Exercise description:
Each record that comes next should be output exactly; pictures do not belong in the copy.
◇ ◇ ◇ ◇ ◇ ◇ ◇
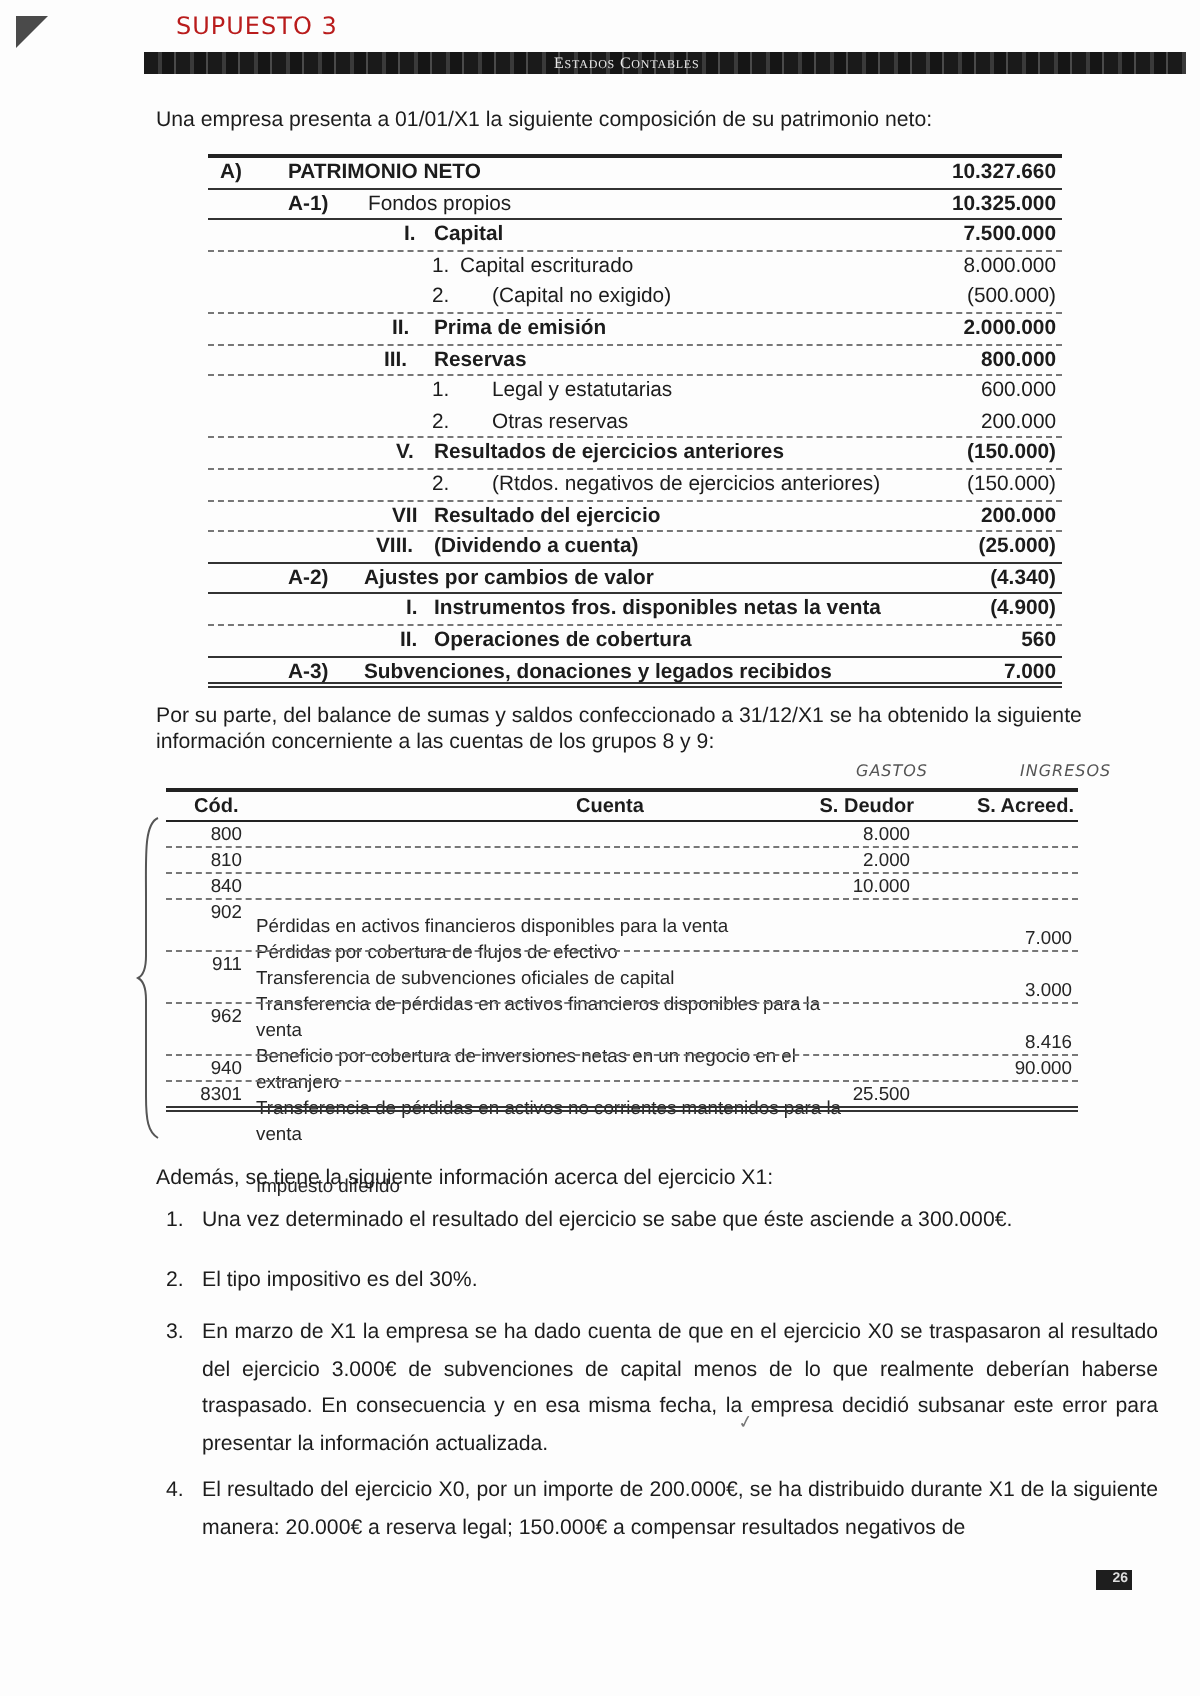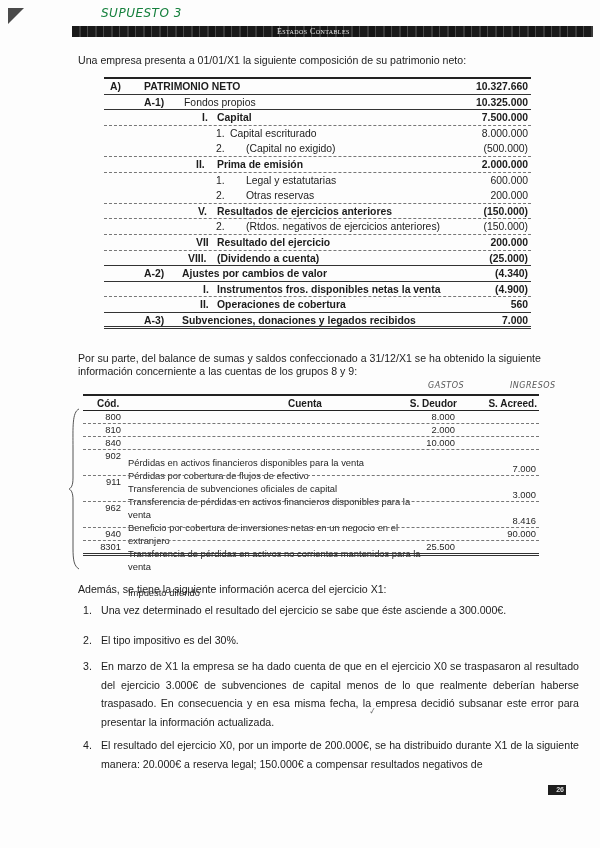--- a/index.html
+++ b/index.html
@@ -3,21 +3,21 @@
 <meta charset="utf-8">
 <style>
   * { box-sizing: border-box; margin: 0; padding: 0; }
   html, body { width: 600px; height: 848px; background: #fdfdfd; overflow: hidden; }
   body { position: relative; font-family: "Liberation Sans", sans-serif; color: #1c1c1c; }
 
   .corner-mark { position: absolute; left: 8px; top: 8px; width: 0; height: 0;
     border-top: 16px solid #4a4a4a; border-right: 16px solid transparent; }
 
   .handwritten-title { position: absolute; left: 88px; top: 6px; font-family: "DejaVu Sans", sans-serif;
-    font-size: 12px; font-style: italic; color: #15803d; letter-spacing: 0.5px; margin-left: 13px; }
+    font-size: 12px; color: #b91c1c; letter-spacing: 0.5px; }
 
   .header-bar { position: absolute; left: 72px; top: 26px; width: 521px; height: 11px;
     background: repeating-linear-gradient(90deg, #1a1a1a 0 7px, #3a3a3a 7px 9px, #151515 9px 15px, #4a4a4a 15px 16px);
     color: #e8e8e8; font-family: "Liberation Serif", serif; font-size: 8px; font-variant: small-caps;
     letter-spacing: 0.4px; line-height: 11px; }
   .header-bar span { position: absolute; left: 205px; top: 0; }
 
   .p { position: absolute; font-size: 10.6px; line-height: 13px; }
 
   
@@ -92,20 +92,25 @@
   <div class="pn-row">
     <span class="code" style="left:112px">2.</span>
     <span class="label" style="left:142px">(Capital no exigido)</span>
     <span class="val">(500.000)</span>
   </div>
   <div class="pn-row b">
     <span class="code" style="left:92px">II.</span>
     <span class="label" style="left:113px">Prima de emisión</span>
     <span class="val">2.000.000</span>
   </div>
+  <div class="pn-row b">
+    <span class="code" style="left:88px">III.</span>
+    <span class="label" style="left:113px">Reservas</span>
+    <span class="val">800.000</span>
+  </div>
   <div class="pn-row" style="border-bottom:none">
     <span class="code" style="left:112px">1.</span>
     <span class="label" style="left:142px">Legal y estatutarias</span>
     <span class="val">600.000</span>
   </div>
   <div class="pn-row">
     <span class="code" style="left:112px">2.</span>
     <span class="label" style="left:142px">Otras reservas</span>
     <span class="val">200.000</span>
   </div>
◇ ◇ ◇ ◇ ◇ ◇ ◇
Task answer:
--- a/index.html
+++ b/index.html
@@ -3,21 +3,21 @@
 <meta charset="utf-8">
 <style>
   * { box-sizing: border-box; margin: 0; padding: 0; }
   html, body { width: 600px; height: 848px; background: #fdfdfd; overflow: hidden; }
   body { position: relative; font-family: "Liberation Sans", sans-serif; color: #1c1c1c; }
 
   .corner-mark { position: absolute; left: 8px; top: 8px; width: 0; height: 0;
     border-top: 16px solid #4a4a4a; border-right: 16px solid transparent; }
 
   .handwritten-title { position: absolute; left: 88px; top: 6px; font-family: "DejaVu Sans", sans-serif;
-    font-size: 12px; font-style: italic; color: #15803d; letter-spacing: 0.5px; margin-left: 13px; }
+    font-size: 12px; color: #b91c1c; letter-spacing: 0.5px; }
 
   .header-bar { position: absolute; left: 72px; top: 26px; width: 521px; height: 11px;
     background: repeating-linear-gradient(90deg, #1a1a1a 0 7px, #3a3a3a 7px 9px, #151515 9px 15px, #4a4a4a 15px 16px);
     color: #e8e8e8; font-family: "Liberation Serif", serif; font-size: 8px; font-variant: small-caps;
     letter-spacing: 0.4px; line-height: 11px; }
   .header-bar span { position: absolute; left: 205px; top: 0; }
 
   .p { position: absolute; font-size: 10.6px; line-height: 13px; }
 
   
@@ -92,20 +92,25 @@
   <div class="pn-row">
     <span class="code" style="left:112px">2.</span>
     <span class="label" style="left:142px">(Capital no exigido)</span>
     <span class="val">(500.000)</span>
   </div>
   <div class="pn-row b">
     <span class="code" style="left:92px">II.</span>
     <span class="label" style="left:113px">Prima de emisión</span>
     <span class="val">2.000.000</span>
   </div>
+  <div class="pn-row b">
+    <span class="code" style="left:88px">III.</span>
+    <span class="label" style="left:113px">Reservas</span>
+    <span class="val">800.000</span>
+  </div>
   <div class="pn-row" style="border-bottom:none">
     <span class="code" style="left:112px">1.</span>
     <span class="label" style="left:142px">Legal y estatutarias</span>
     <span class="val">600.000</span>
   </div>
   <div class="pn-row">
     <span class="code" style="left:112px">2.</span>
     <span class="label" style="left:142px">Otras reservas</span>
     <span class="val">200.000</span>
   </div>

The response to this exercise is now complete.